ABSTRACT

The author of the novels One Flew Over the Cuckoo’s Nest (1962) and Sometimes A Great Notion (1964), Ken Kesey’s early experimentation with psychedelic drugs further fostered an already rebellious spirit, and these drugs became integral to his outlaw group, the Merry Pranksters, as well as to his followers nationally. On a local level, LSD in particular assumed a central role within group gatherings, most prominently in a series of events in 1965–1966 called the Acid Tests. Central to these events, rebellious acts defiant of social and political norms, was the ingestion of LSD, a virtual shared meal which helped broadly to define outlaw status, a rebellion further delineated through unique visual and audio expression.
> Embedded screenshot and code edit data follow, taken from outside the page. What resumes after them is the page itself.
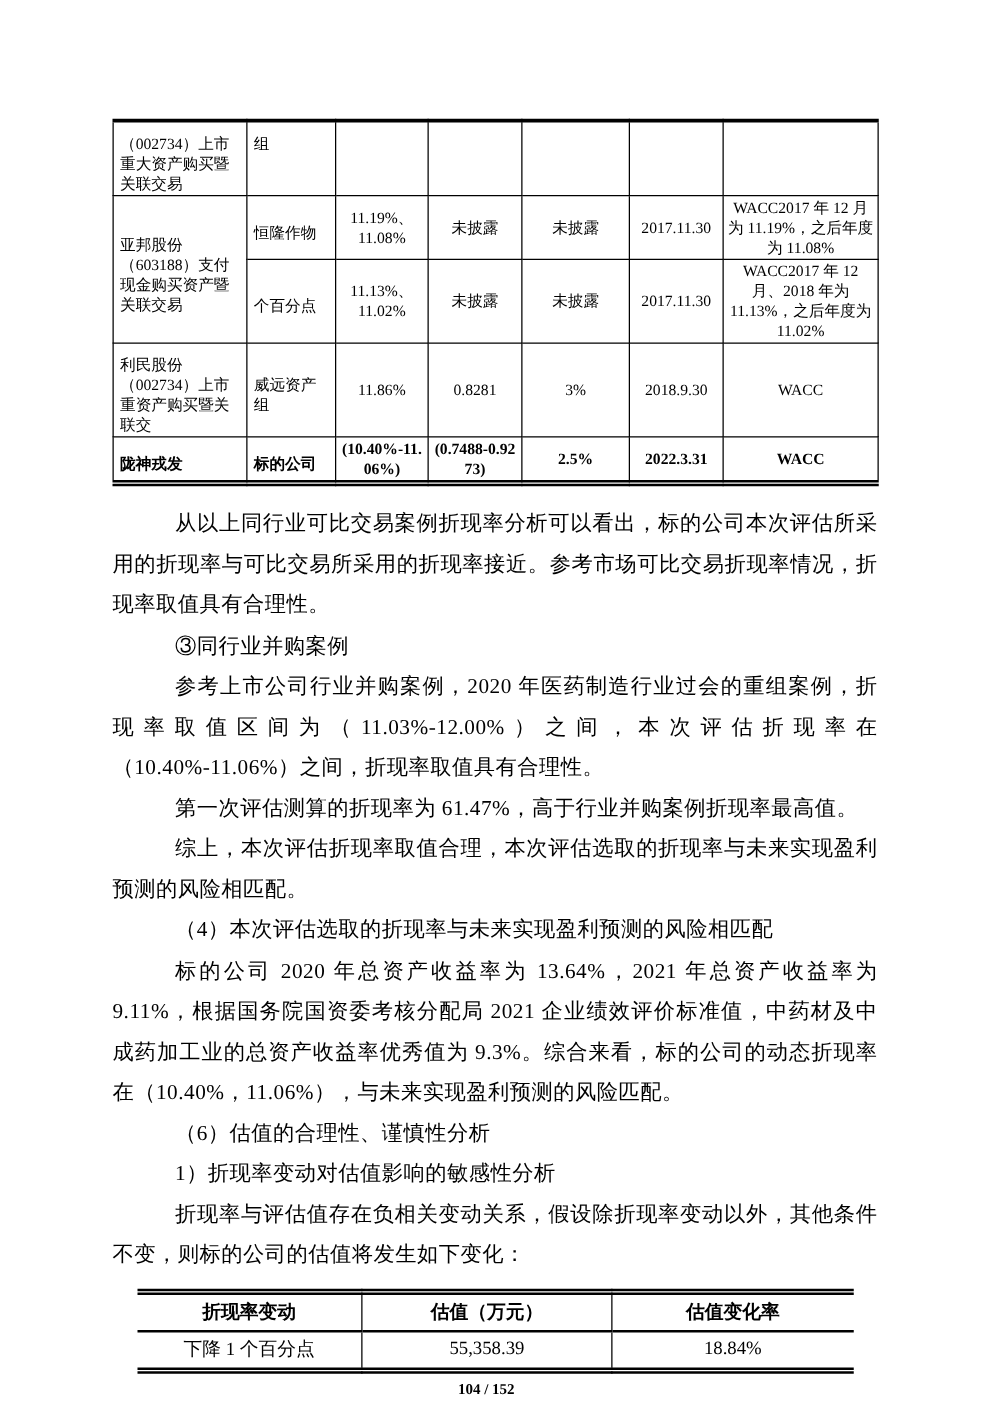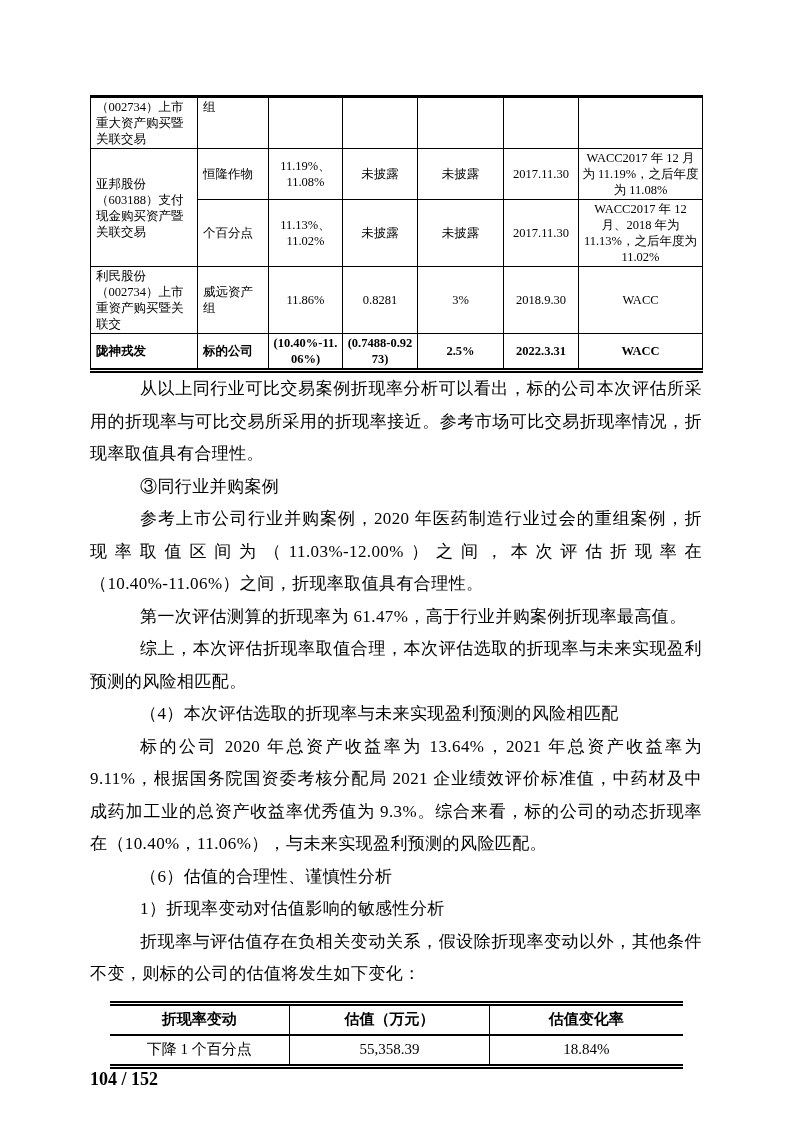"（002734）上市重大资产购买暨关联交易" table.ctable td.cl { padding: 1px 8px 1px 5px -> 9px 8px 1px 5px }
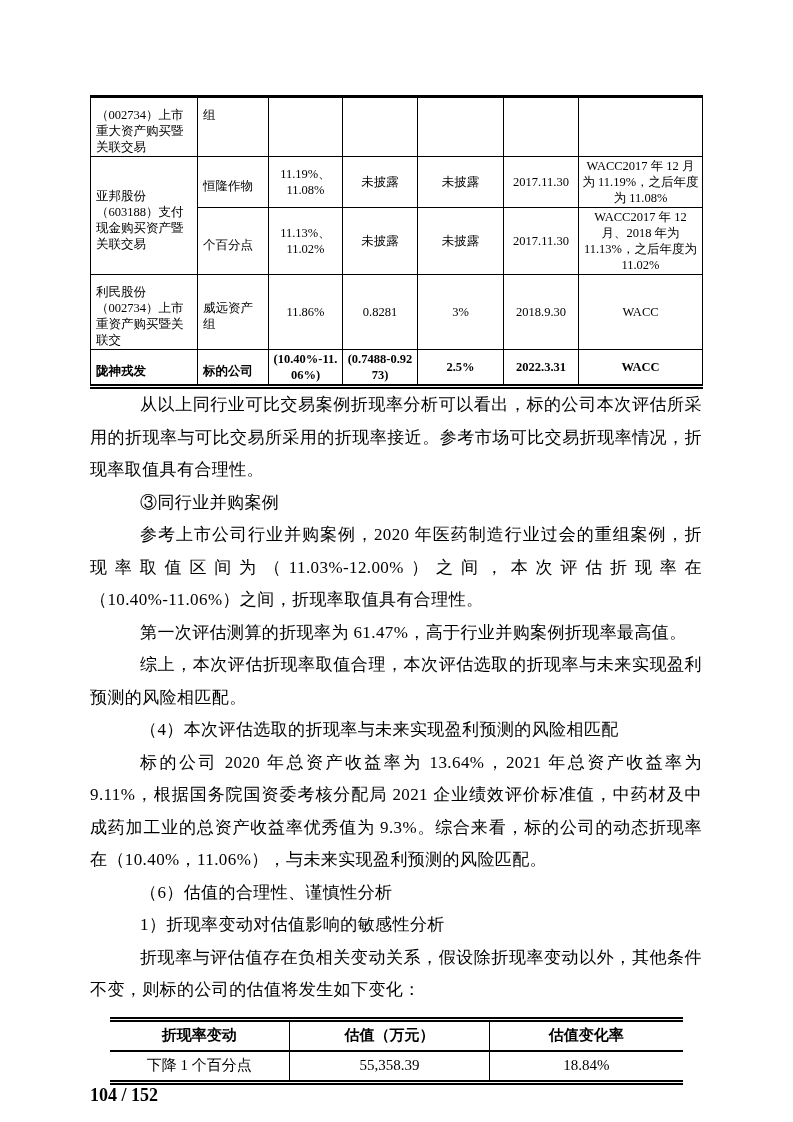"从以上同行业可比交易案例折现率分析可以看出，标的公司本次评估所采用的折现率与可比" .bodytext { margin-top: 0 -> 14px }
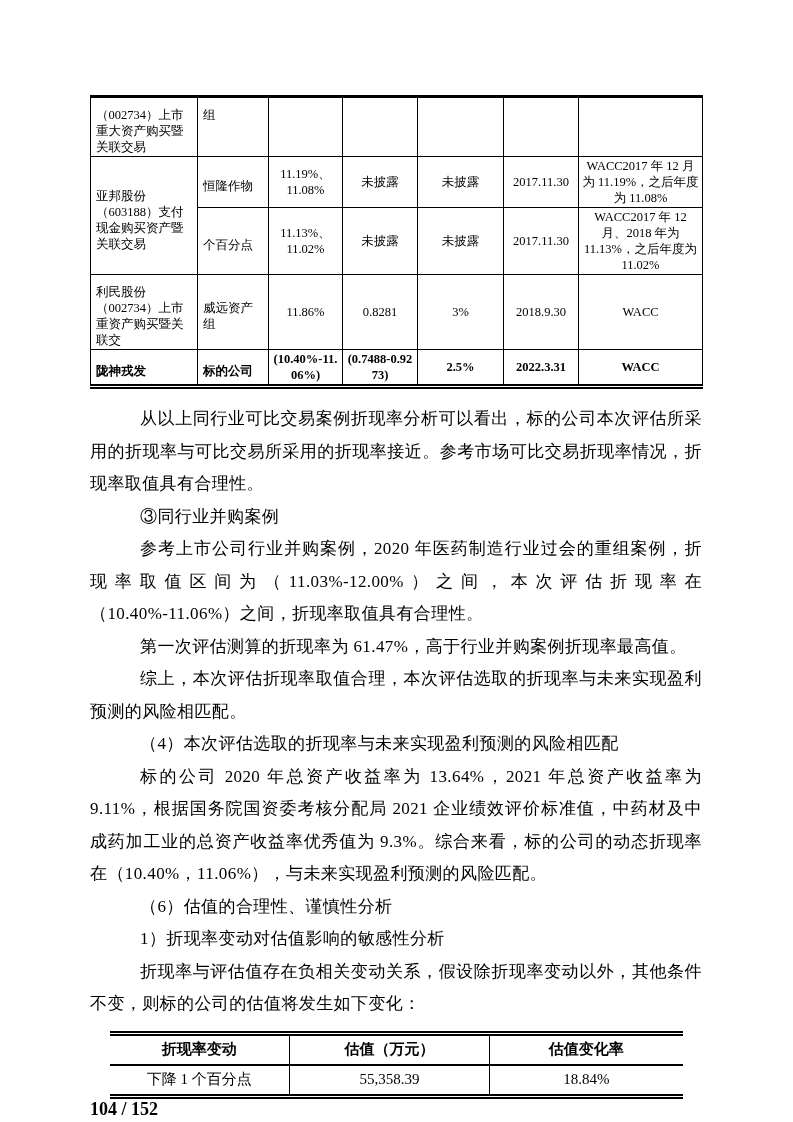"104 / 152" .pagefoot { font-size: 18px -> 12px; margin-top: none -> 5px; text-align: left -> center }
This essay uses Tom Wolfe’s The Electric Kool-Aid Acid Test (1968) to locate Kesey and the Pranksters’ counterpart of actual feasting, the communal ingestion of LSD at the Acid Tests, was the climatic aspect of their outlaw status, an event celebrating their distance from society as well as an evangelical moment promising to enlarge their movement. Decades after the last cup of electric Kool-Aid was finished, the Grateful Dead would perpetuate the experience of the Acid Tests, the continued popularity of their concerts an argument for, and echo of, this particular type of outlaw ‘feast.’